Si une partie de la population mondiale souffre de trop manger, près de 800 millions de personnes souffrent de la faim. Le changement climatique menace d’augmenter le péril alimentaire par son effet sur nombre de productions végétales, alors que la croissance démographique prévue – plus de 9 milliards d’êtres humains en 2050 contre 7,67 en 2017 (selon l’Institut national d’études démographiques) – suppose à l’inverse une augmentation importante des productions agricoles, surtout dans les pays d’Afrique, d’Asie du Sud-Est, en Inde et en Amérique latine. Or, selon les agronomes, l’impact du changement climatique sera globalement négatif, surtout au-delà de 2 °C de réchauffement climatique.
Les principales céréales – blé, riz, maïs, orge, sorgho – mais aussi d’autres cultures de légumes et fruits subiront directement les effets des hausses de températures et des changements de pluviométries. Les cycles naturels sont déjà modifiés avec l’avancement des récoltes (blé, raisin) qui sont mûres plus tôt. Certains de ces bouleversements sont néfastes aux cultures. Le raccourcissement de la période de croissance des grains, dû aux températures trop élevées, diminuera les rendements, surtout si une sécheresse survient au printemps. Des hivers trop doux favoriseront la pullulation de certains ravageurs comme les insectes, les champignons pathogènes et les virus végétaux, tandis que d’autres seront défavorisés (moins de mildiou sur les vignes). Quant à la production de lait des vaches ou à l’engraissement des porcs, ils diminuent lorsque les températures s’élèvent au-delà de la zone de confort de ces animaux.
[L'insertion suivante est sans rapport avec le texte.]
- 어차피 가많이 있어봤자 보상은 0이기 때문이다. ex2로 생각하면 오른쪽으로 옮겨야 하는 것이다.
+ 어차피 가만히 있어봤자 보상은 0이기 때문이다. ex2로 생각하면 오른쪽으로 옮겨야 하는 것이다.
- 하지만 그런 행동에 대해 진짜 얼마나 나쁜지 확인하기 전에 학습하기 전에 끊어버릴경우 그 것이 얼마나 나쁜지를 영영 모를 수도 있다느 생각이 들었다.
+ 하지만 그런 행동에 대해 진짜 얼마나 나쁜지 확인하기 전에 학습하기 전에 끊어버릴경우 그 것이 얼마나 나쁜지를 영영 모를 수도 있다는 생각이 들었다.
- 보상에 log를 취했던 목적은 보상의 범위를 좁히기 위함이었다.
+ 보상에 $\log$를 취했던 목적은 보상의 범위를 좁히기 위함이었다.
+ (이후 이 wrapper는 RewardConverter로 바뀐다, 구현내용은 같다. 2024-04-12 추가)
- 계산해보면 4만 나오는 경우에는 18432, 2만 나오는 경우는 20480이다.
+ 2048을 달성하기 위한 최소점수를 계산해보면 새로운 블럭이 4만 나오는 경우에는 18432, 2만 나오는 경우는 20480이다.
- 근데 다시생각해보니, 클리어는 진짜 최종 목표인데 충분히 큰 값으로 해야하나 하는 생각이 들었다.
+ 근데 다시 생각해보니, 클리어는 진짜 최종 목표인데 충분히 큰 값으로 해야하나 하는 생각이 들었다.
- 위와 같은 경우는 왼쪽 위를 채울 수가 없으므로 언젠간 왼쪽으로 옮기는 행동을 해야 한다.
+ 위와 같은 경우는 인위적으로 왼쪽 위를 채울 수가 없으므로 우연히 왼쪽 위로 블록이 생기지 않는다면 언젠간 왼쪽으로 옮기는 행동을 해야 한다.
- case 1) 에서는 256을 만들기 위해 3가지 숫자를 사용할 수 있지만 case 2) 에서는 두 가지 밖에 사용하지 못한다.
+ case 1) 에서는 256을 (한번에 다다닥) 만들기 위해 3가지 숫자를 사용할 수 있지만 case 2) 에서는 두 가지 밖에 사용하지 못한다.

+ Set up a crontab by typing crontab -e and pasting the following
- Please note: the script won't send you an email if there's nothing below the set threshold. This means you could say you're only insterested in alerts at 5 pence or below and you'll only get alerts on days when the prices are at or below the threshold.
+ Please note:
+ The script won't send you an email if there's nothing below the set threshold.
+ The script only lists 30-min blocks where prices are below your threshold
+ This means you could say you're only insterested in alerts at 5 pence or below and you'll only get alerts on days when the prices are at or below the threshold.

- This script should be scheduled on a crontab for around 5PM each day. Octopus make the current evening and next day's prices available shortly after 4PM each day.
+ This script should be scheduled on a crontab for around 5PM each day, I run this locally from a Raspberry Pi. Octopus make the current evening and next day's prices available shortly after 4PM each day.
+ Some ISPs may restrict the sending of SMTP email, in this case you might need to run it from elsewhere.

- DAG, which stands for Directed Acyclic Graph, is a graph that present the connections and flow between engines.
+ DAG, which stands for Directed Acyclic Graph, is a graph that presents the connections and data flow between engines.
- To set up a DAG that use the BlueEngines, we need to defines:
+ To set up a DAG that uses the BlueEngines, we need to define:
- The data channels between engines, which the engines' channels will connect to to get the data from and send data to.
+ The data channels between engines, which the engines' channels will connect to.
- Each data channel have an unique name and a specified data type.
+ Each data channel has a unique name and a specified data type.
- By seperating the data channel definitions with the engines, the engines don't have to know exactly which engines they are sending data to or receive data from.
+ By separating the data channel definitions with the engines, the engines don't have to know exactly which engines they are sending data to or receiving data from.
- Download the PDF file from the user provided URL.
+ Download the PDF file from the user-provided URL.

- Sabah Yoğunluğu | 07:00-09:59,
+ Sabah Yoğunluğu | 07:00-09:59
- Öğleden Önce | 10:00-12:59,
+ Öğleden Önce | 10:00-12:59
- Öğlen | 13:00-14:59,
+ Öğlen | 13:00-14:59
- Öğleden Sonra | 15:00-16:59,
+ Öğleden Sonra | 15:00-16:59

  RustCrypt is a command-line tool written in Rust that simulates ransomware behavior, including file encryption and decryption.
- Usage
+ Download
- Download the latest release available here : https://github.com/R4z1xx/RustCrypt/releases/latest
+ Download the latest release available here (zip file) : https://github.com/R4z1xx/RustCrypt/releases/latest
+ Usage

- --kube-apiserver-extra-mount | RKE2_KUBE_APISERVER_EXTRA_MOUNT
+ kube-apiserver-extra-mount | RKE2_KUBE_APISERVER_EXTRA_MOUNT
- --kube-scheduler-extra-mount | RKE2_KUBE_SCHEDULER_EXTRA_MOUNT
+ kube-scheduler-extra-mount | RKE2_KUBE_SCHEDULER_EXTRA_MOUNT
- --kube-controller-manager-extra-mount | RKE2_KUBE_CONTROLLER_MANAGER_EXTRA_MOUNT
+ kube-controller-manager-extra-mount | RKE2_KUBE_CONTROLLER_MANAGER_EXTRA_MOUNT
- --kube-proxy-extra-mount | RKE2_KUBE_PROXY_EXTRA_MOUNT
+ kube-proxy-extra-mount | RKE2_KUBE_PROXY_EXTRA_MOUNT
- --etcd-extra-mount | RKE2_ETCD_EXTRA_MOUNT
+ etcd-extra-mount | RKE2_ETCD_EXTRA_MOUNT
Des sécheresses récentes ont montré que leur multiplication est susceptible de faire chuter brusquement les productions de céréales. Ainsi, lors de la canicule de l’été 2003 en Europe de l’Ouest, la production de blé a diminué de 20 % par rapport à l’année précédente. La sécheresse en Espagne et Portugal en 2004 et 2005 a fait décroître de 40 % la récolte de céréales. L’été trop sec de 2010 a provoqué une baisse de la production de blé en Russie : environ 65 millions de tonnes contre presque 100 millions en 2009. Cet effondrement a entraîné une flambée des cours mondiaux du blé en raison d’un quasi-arrêt des exportations russes. En France, en 2015, la sécheresse estivale avait fait chuter de 28 % sur un an la production de maïs, une plante très exigeante en eau pour sa croissance. Lors de l’épisode caniculaire de fin juin 2019 dans le Languedoc, des vignes ont littéralement grillé sous l’intensité de la chaleur qui a battu alors tous les records connus.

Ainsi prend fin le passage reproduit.